Treatment Period Treatment will begin immediately after collection of Baseline data. Suvorexant will not be given if breath alcohol concentration is above zero. Both groups will be treated using the St Vincent's Hospital standard protocol for management of alcohol withdrawal, in which benzodiazepines are provided as required according to the symptoms listed in the Clinical Institute Withdrawal Assessment for Alcohol scale (CIWA-Ar). That is, if the CIWA-Ar score is \> 10 then benzodiazepines (BZD) are administered. Note, BZD will not be given for management of insomnia. Physicians involved in patient care, nurses and participants will be blinded to treatment assignment. Participants will be monitored for signs of adverse events (i.e. distress, significant alcohol withdrawal, and adverse response to suvorexant) approximately 4 hourly for the first 24 - 48 hrs of residential stay and then according to clinical assessment. All clinical observations will be made by a suitably qualified and experienced medical professional. Where any adverse events are observed, monitoring will be increased to meet clinical needs and treatment discontinued if required. Alcohol withdrawal severity will be assessed using the Clinical Institute Withdrawal Assessment - Alcohol revised (CIWA-Ar).
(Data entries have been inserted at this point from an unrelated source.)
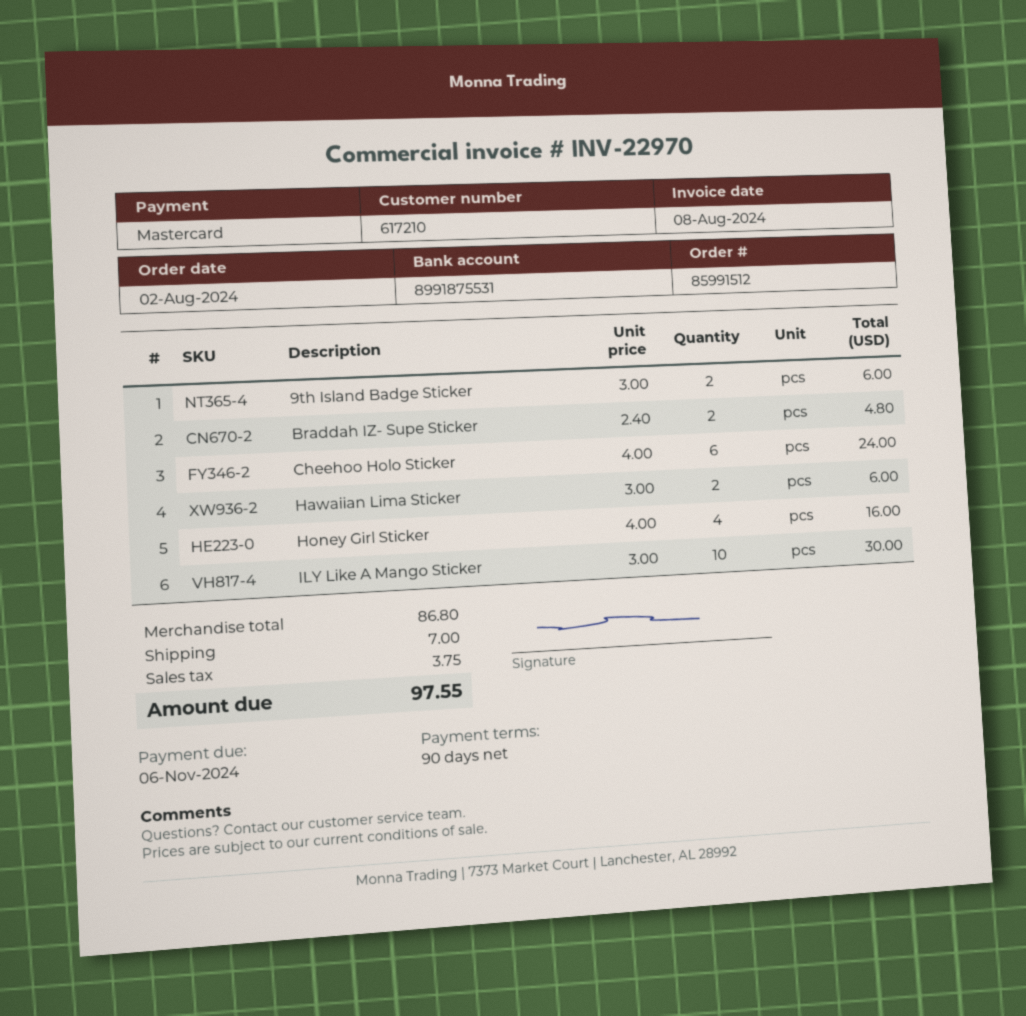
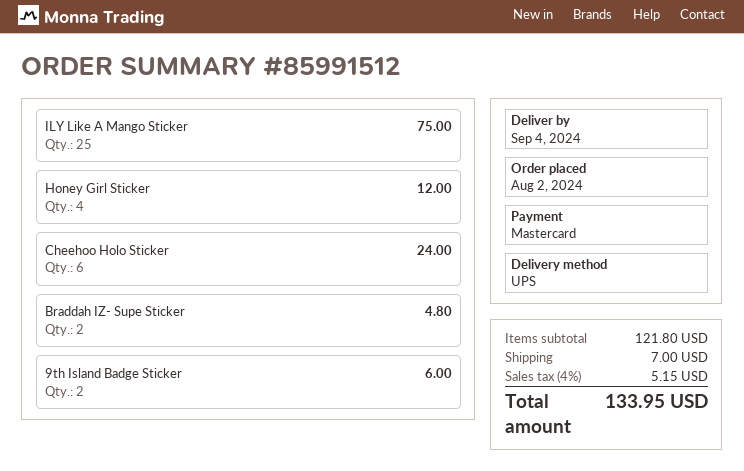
Hawaiian Lima Sticker: 2 for 6.00 -> none
Honey Girl Sticker: 4 for 16.00 -> 4 for 12.00
ILY Like A Mango Sticker: 10 for 30.00 -> 25 for 75.00
subtotal: 86.80 -> 121.80
tax: 3.75 -> 5.15
total: 97.55 -> 133.95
Note, during in-patient assessment there will be no consumption of alcohol (7-10 days). Upon release to outpatients the investigators will advise participants not to consume alcohol and will provide follow-up support to help maintain abstinence. If patients resume heavy drinking and are deemed to have relapsed i.e. daily alcohol consumption greater than 5 standard drinks each day, the investigators will tell them to cease the medication and they will be withdrawn from the study. Data collected to this point will be included in the study.

Follow-up Treatment Subsequent follow-up would occur weekly for 4 weeks post inpatient treatment and then every 4 weeks to week 25. Patients will continue the same dose of Suvorexant/placebo for the duration of the follow-up period. At the end of the 25 week trial patients will continue to receive treatment as usual. If they wish to continue to receive suvorexant they can get a prescription from their GP (suvorexant has been added to the pharmaceutical benefits scheme).

Data Collection Baseline

* Name, date of birth, gender, contact details.
* ISI Insomnia Severity Index questionnaire (modified)
* Substance use history, medical history including current medications.
* Psychosocial status (data routinely collected through national minimum data set)
* Past history withdrawal symptoms ("delirium tremens", "seizures" etc)
* DSM 5 criteria for alcohol use disorder (AUD)
* Structured clinical Interview for DSm-5 (SCID-5)
* Pittsburgh Sleep Quality Index (PSQI)
* Epworth Sleepiness Scale
* K10 (Kessler Psychological Distress Scale), 10 questions about psychological distress symptoms: baseline and daily while in alcohol withdrawal then at monthly follow up
* ATOP Australian Treatment Outcome Profile
* Breath alcohol reading
* Liver function test
* Urine drug screen

In-patient withdrawal:

* Actigraphy measures of sleep patterns (Externally worn non-invasive accelerometer and light exposure recorder worn continually, from the first day of admission to discharge).
* Portable Polysomnography (Multichannel recoding of the electrophysiological markers of sleep). Polysomnography (PSG) records brain activity, eye movements and muscle tone to identify stages of sleep. In addition leg movements, heart rhythm, pulse rate, oxygen saturation, nasal breath flow, snore and chest movements are used to identify respiratory activity and lower leg muscle activity is also monitored for disturbing movements. (Day 1 and Day 7)
* Epworth Sleepiness Scale (excessive daytime sleepiness)
* Sleep diary during their stay (seven-ten days)
* ISI Insomnia questionnaire (Day 7 only)
* Clinical Information (as per open ended questioning for all AE's)
* CIWA-Ar (revised Clinical Institute Withdrawal Assessment for Alcohol scale), 10-item assessment of severity of alcohol withdrawal: baseline and every 2 - 4 hours, performed by trained staff
* Craving for alcohol using Obsessive Compulsive Drinking Scale
* Kessler 10 measure of psychological distress (Day 7 last 3 days)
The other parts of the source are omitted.